WANDERING OR CONTROLLED PROGRESS, WHAT IS THE DIFFERENCE?

If you don’t write down what you do, 

you will always do the same things at practice.

This is a lesson I learned at the beginning of my career as coach from a coach who at the time had enough experience to make me believe he had everything planned out in his head.

Enough exercises, enough practice, enough training and competitions.

Why would he need to write anything down?

I am not a fan of  exercise encyclopedias, but I know that a coach needs a certain base to draw from and create the content for his practices.

XPS Sideline enables me to create my own workout base and helps me classify it according to criteria which I can determine on my own.

My criteria are not technique, tactics, physical training, but biomechanics of movement, psychomotor speed and technical – tactical creativity and this is why it’s important that I can create these folders myself.

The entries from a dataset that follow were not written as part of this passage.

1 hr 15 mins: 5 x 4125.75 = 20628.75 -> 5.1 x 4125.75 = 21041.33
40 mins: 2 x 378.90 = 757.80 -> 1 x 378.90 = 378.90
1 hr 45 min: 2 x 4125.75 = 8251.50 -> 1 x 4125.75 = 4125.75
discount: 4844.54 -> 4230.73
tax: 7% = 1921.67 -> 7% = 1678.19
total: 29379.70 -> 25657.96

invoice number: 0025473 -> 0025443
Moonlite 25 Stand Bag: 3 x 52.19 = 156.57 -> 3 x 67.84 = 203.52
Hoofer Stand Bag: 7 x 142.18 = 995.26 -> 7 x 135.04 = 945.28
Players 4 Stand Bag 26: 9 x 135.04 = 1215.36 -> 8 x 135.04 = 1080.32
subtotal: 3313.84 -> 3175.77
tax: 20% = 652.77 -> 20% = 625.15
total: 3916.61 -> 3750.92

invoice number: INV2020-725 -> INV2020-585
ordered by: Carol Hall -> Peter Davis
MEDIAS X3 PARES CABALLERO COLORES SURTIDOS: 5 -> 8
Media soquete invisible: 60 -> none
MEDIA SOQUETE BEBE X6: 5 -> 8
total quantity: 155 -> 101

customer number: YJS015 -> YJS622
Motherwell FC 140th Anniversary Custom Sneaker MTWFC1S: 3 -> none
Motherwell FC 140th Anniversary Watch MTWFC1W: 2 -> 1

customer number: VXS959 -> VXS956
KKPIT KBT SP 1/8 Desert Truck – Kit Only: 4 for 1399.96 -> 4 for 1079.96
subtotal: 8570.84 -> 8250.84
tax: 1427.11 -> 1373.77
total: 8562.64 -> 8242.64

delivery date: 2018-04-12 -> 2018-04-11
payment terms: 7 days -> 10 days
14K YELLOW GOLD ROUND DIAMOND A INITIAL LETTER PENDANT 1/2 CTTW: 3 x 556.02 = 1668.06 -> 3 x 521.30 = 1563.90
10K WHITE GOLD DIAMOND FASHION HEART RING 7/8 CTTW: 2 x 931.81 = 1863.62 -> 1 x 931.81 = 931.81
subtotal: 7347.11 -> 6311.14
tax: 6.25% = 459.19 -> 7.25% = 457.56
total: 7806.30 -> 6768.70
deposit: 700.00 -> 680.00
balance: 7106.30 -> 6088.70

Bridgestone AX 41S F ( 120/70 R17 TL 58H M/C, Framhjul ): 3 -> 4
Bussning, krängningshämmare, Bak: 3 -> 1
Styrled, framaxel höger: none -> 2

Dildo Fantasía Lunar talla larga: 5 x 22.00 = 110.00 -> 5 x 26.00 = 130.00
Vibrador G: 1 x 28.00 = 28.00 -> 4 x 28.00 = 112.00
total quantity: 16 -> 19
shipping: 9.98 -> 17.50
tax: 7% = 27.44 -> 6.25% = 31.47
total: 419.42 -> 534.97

What is more important to me than a collection of exercises is the relationship between the content that I use at practices over weeks and months.

We make progress in what we measure.

How much time does my team spend on practising biomechanics of movement,

and how much on psychomotor speed?

When working with senior players, I have clear guidelines on what kind of relationships I want and I track it easily using XPS.

This option is equally important when developing a good working system with younger age groups. A coordinator and coaches can plan longterm and organise the journey of every young player, starting from mini handball and following him to the senior level.

It makes sense that the coach focuses 100% on biomechanics of movement at the beginning of this journey, and that te-ta creativity dominates at senior level.

The relationships between the content change over time and should be determined by a longterm plan, and XPS is a tool that helps us see if we are following the plan.

If a coordinator and coaches see significant deviations from the plan, they  can react immediately and commit longterm to improving their work with children.

It’s not an issue if one player misses practice once

and is “deprived” of what we did at practice that time.

The issue arises if this happens repeatedly.

Will Branko, who is 12 and misses practice on Thursdays, be deprived of 40 feint practises in that season, if we learn feints on Thursdays?

If we multiply this situation with 6-7 players who have the same weakly rhythm, the problem seems unsolvable.

How can a coach simultaneously monitor how much content has a player covered if we count in sickness, missed practises due to family affairs, etc.?

Since XPS monitors attendance and our agenda at the same time by checking the statistics of an individual player, we can come to a conclusion by simply looking at the image.

The image we see for Branko will correspond to what we want to see only in players with a 100% attendance rate.

In real life it will be similar, but we can determine how much deviation from what we want is still fine.

In case of significant deviation, we prepare additional content for Branko who performs it by himself until his image is close to what we want to see.